DBTuneSuite: An Extendible Experimental Suite to Test the Time Performance of Multi-layer Tuning Options on Database Management Systems
DBTuneSuite is a suite of experiments on four widely deployed free database systems to test their performance under various query/upsert loads and under various tuning options. The suite provides: (i) scripts to generate data and to install and run tests, making it expandable to other tests and systems; (ii) suggestions of which systems work best for which query types; and (iii) quantitative evidence that tuning options widely used in practice can behave very differently across systems. This paper is most useful for database system engineers, advanced database users and troubleshooters, and students.
💡 Research Summary
DBTuneSuite is an extensible experimental framework designed to evaluate the time performance of multiple tuning options across four widely used open‑source database management systems: MySQL, MariaDB, PostgreSQL, and DuckDB. The authors motivate their work by posing two practical questions: (i) which tuning choices should be made to accelerate a given workload on a specific DBMS, and (ii) once the workload profile is known, which DBMS is best suited for the application. To answer these, the paper presents a comprehensive suite of scripts for data generation, system installation, and benchmark execution, enabling researchers and practitioners to reproduce the experiments or extend them to other systems and workloads.
The related‑work section surveys prior benchmarking efforts that compare DBMSs (e.g., Andjelić et al. 2008, Salunké & Ouda 2024, Tongkaw & Tongkaw 2016) and prior studies on database tuning (physical design, indexing, denormalization, automatic configuration). The authors note that most existing work focuses on a single layer—either system‑wide performance or a narrow set of physical parameters—whereas real‑world tuning spans schema design, index selection, query formulation, data loading strategies, and configuration parameters. DBTuneSuite therefore adopts a “five‑layer” view of tuning: (1) schema level (column ordering, partitioning, fill‑factor), (2) index level (clustered, non‑clustered, hash, adaptive radix tree), (3) query level (hints, sub‑query rewriting, join ordering), (4) data‑loading level (bulk‑load settings, batch size), and (5) system‑level configuration (buffer pool size, connection pool size, log settings, thread counts).
All experiments run on a homogeneous hardware platform: a NYU CIMS server equipped with four 16‑core AMD Opteron 6272 CPUs (64 physical cores total), 256 GB RAM, and Red Hat Enterprise Linux 9. Each benchmark is executed ten times and averaged. The authors use two data families. The first is a synthetic “employee” table with uniformly distributed columns and controlled duplication patterns, allowing precise measurement of index behavior (including fill‑factor effects).
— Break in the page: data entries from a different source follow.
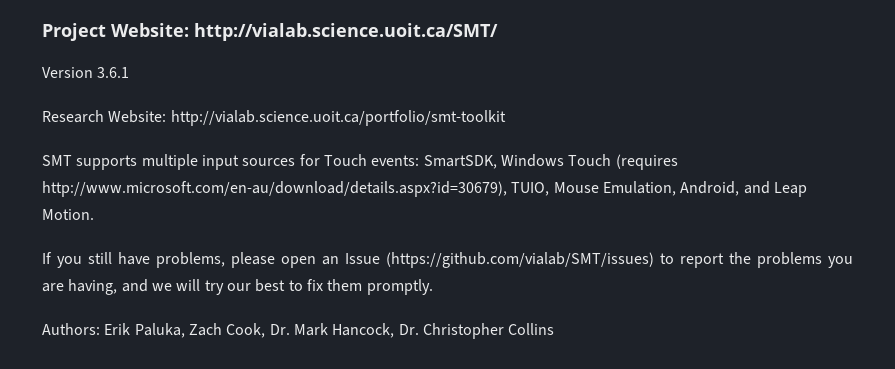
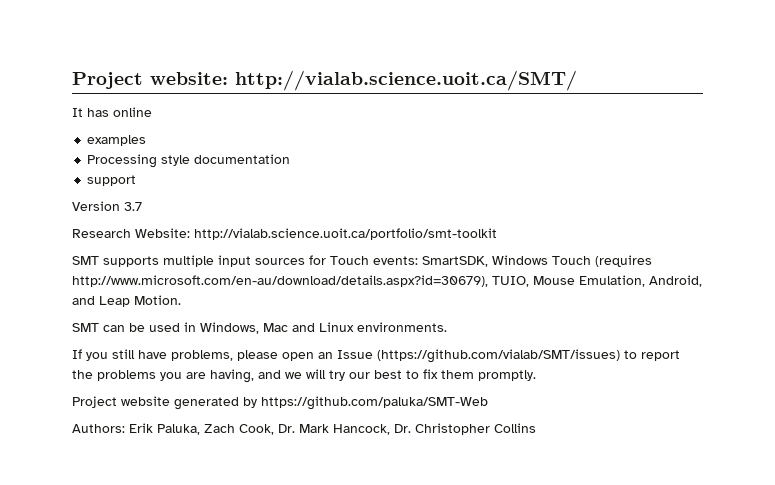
[42,23,189,41] Project Website: -> [72,72,228,89] Project website:
(498, 32) none -> [72,107,152,117] [87,135,147,146] [87,154,291,168] [87,175,137,186] // It has online // examples // Processing style documentation // support
[97,67,130,78] 3.6.1 -> [124,202,142,211] 3.7
(94, 214) none -> [72,322,447,334] // SMT can be used in Windows, Mac and Linux environments.
(433, 287) none -> [72,396,488,410] // Project website generated by https://github.com/paluka/SMT-Web

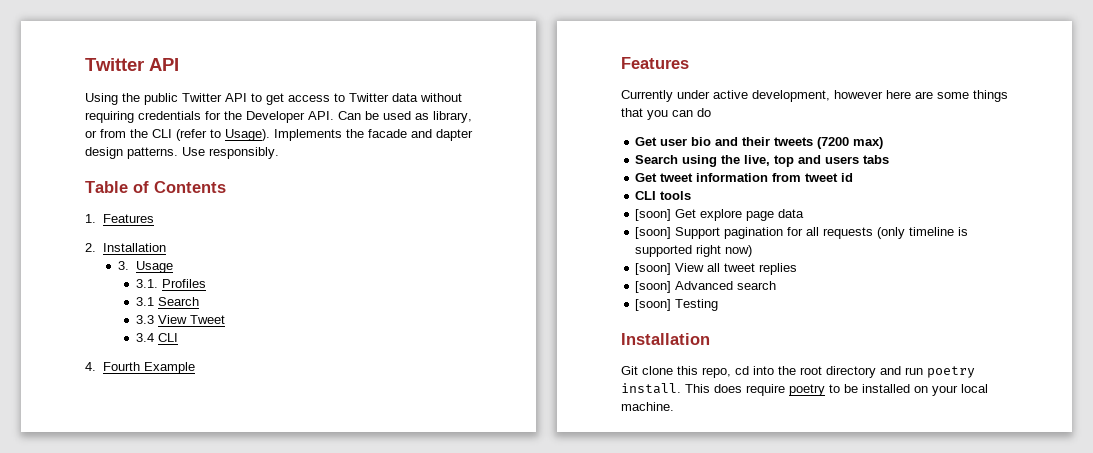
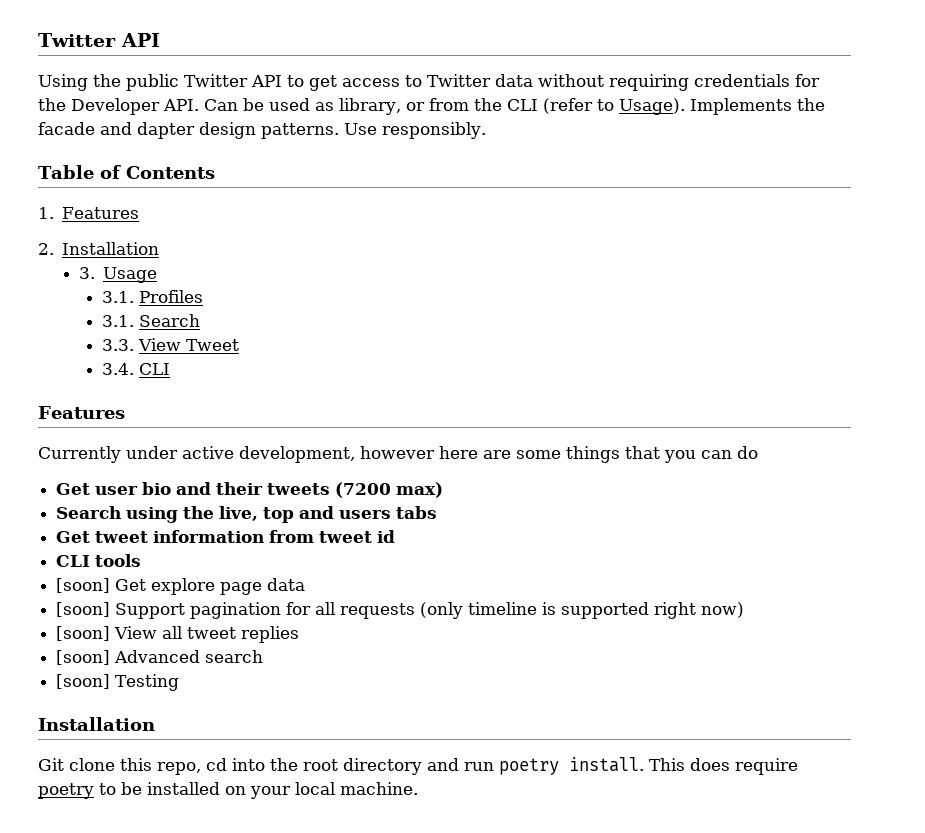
[135,297,154,306] 3.1 -> [101,315,134,327] 3.1.
[135,315,154,324] 3.3 -> [101,339,134,351] 3.3.
[135,333,178,342] [85,362,196,374] 3.4 CLI // 4. Fourth Example -> [101,363,170,375] 3.4. CLI

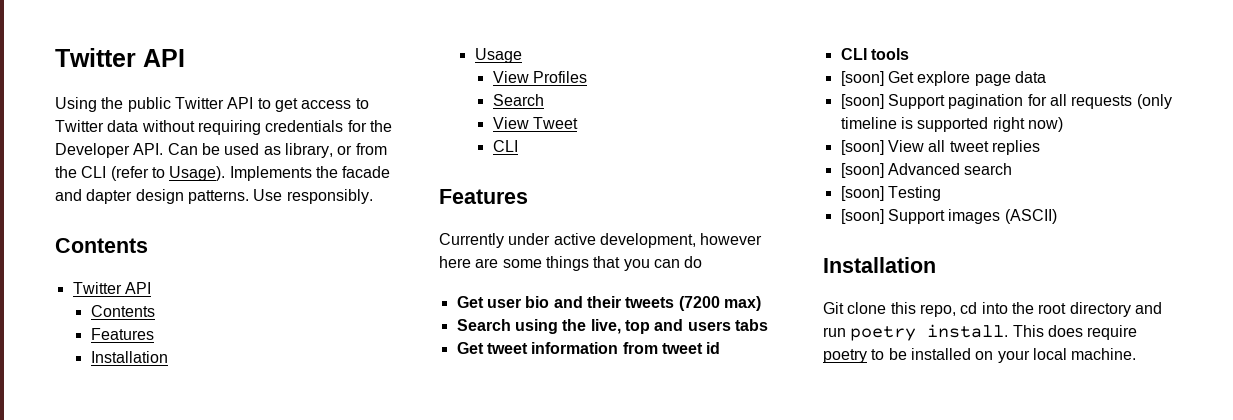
[38,165,215,179] [38,207,140,219] [38,242,160,255] [78,267,95,279] Table of Contents // 1. Features // 2. Installation // 3. -> [55,238,148,253] [72,282,151,294] [90,305,155,317] [90,328,154,340] [90,351,168,363] Contents // Twitter API // Contents // Features // Installation //
[101,291,134,303] 3.1. -> [492,71,529,83] View
[101,315,134,327] 3.1. -> (588, 77) none
[101,339,134,351] 3.3. -> (544, 100) none
[101,363,134,375] 3.4. -> (579, 123) none
(180, 682) none -> [840,209,1057,224] // [soon] Support images (ASCII)

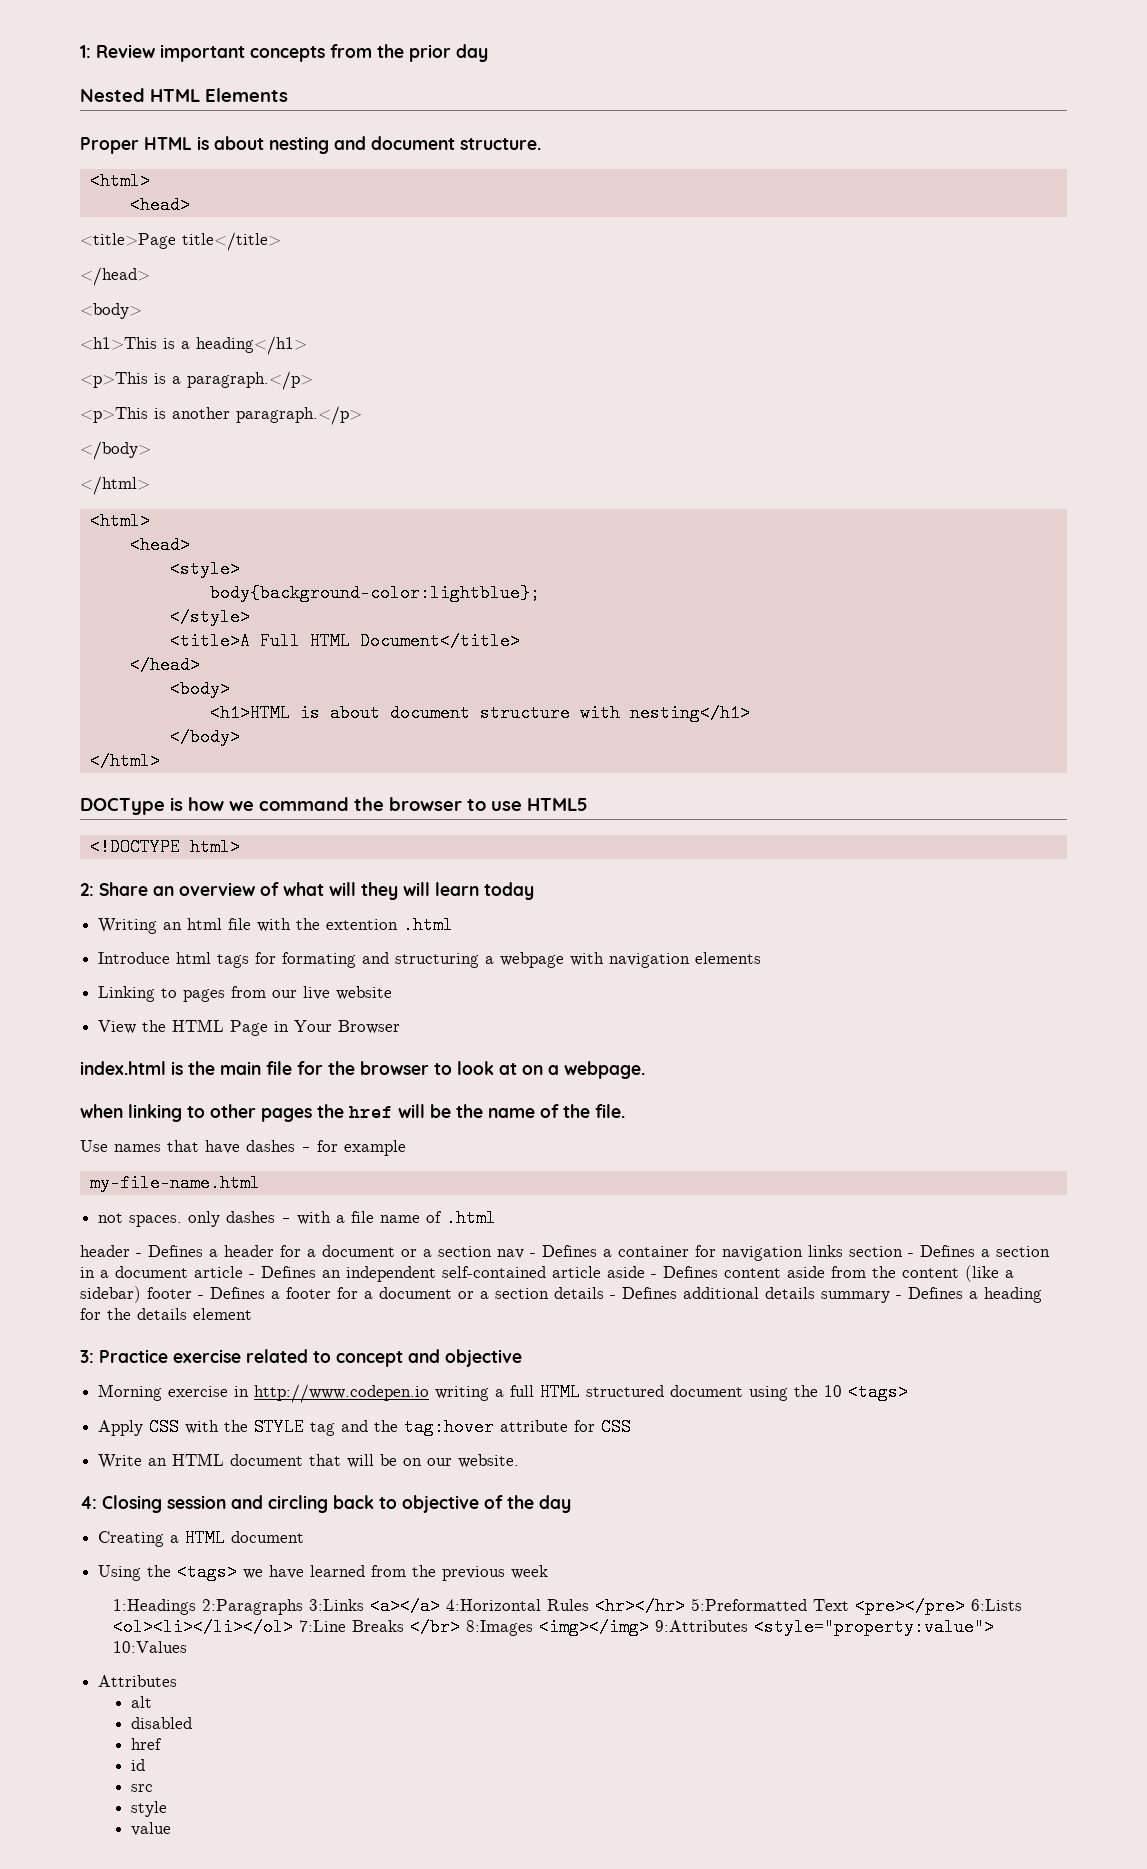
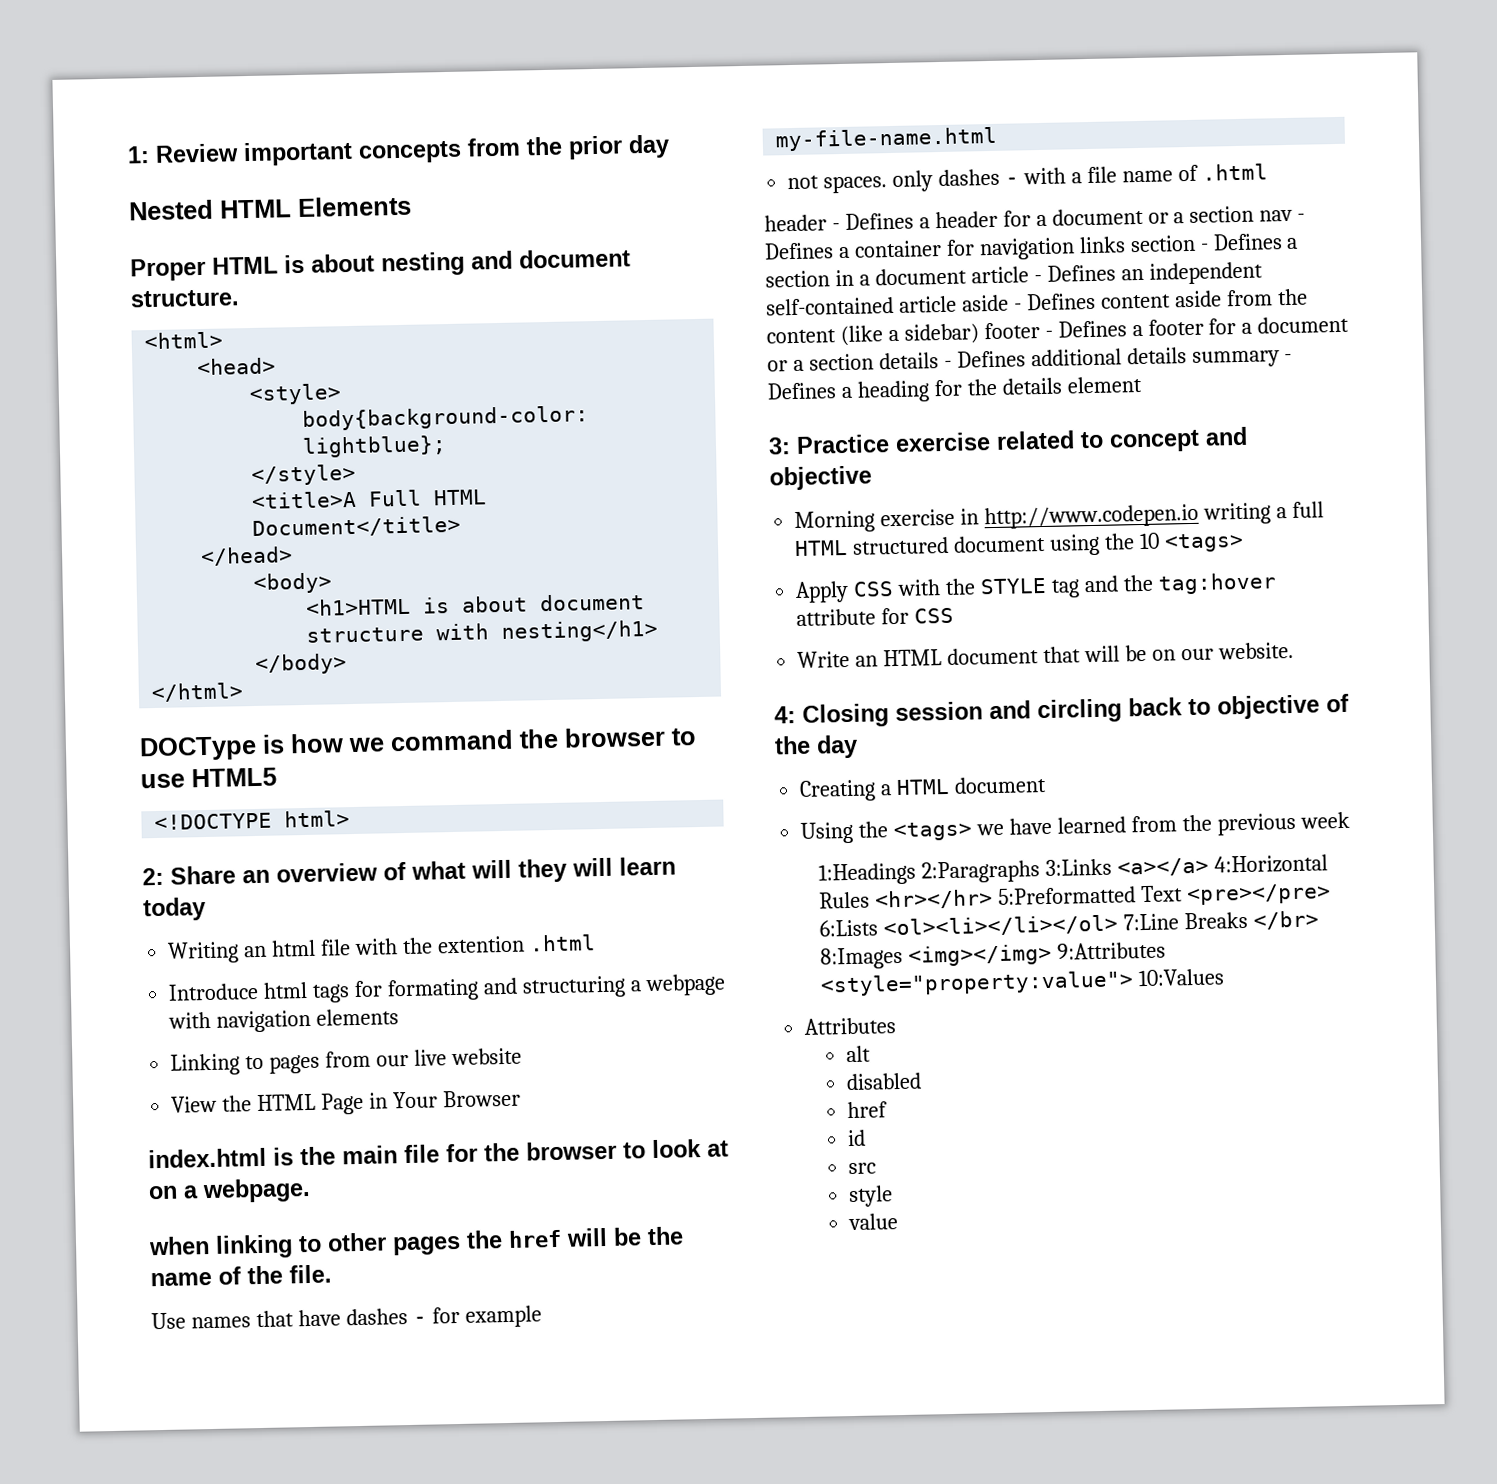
[80,232,281,251] [80,267,150,286] [80,303,142,319] [80,336,307,355] [80,371,313,390] [80,406,362,425] [80,441,151,460] [80,476,150,495] [89,512,150,530] [129,536,190,554] // <title>Page title</title> // </head> // <body> // <h1>This is a heading</h1> // <p>This is a paragraph.</p> // <p>This is another paragraph.</p> // </body> // </html> // <html> // <head> -> (277, 366) none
The second is the industry‑standard TPC‑H benchmark at scale factors 0.01667 (≈10⁵ rows) and 1.667 (≈10⁷ rows), providing realistic read‑heavy and mixed read/write workloads.
Key findings include:
- Storage‑engine and fill‑factor effects – In MySQL and MariaDB (both using InnoDB), setting a fill‑factor of 100 degrades INSERT/UPDATE mixed workloads, while PostgreSQL’s MVCC implementation maintains stable sub‑2 s latencies even under high concurrency.
- Index structure impact – DuckDB’s adaptive radix tree (ART) index, combined with its vectorized columnar execution engine, outperforms B‑tree based indexes in PostgreSQL and MySQL on large analytical queries (2–3× higher throughput on TPC‑H).
- Connection‑pool sizing – Small pools (≤5 connections) cause severe latency spikes in PostgreSQL and MariaDB under load, whereas MySQL achieves optimal performance with pools of 10–15 connections, reflecting differing internal thread‑management strategies.
- Query‑level tuning dominance – Reordering joins, applying sub‑query rewrites, and using optimizer hints yields the largest performance gains across all systems (30 %–70 % improvement), confirming the authors’ industry consulting experience that query‑level adjustments often provide the highest ROI.
- Automatic vs. manual tuning – While frameworks such as OtterTune and UDO can automatically discover good configuration settings, the study shows that manual, workload‑specific tuning—especially at the query and index layers—still outperforms generic automated solutions for many realistic scenarios.
The paper concludes that DBTuneSuite fills a gap in the literature by offering a reproducible, extensible platform that evaluates tuning knobs at multiple abstraction levels rather than only system‑wide throughput. The authors argue that the suite is valuable for DBMS developers (to identify performance bottlenecks in their engines), advanced application developers (to decide on schema, indexing, and query strategies), and educators or students (to design controlled experiments and understand variance). Future work includes extending the suite to cloud and container environments, adding newer DBMSs such as TiDB or CockroachDB, and integrating machine‑learning‑driven automatic tuning with the manual, multi‑layer approach presented here.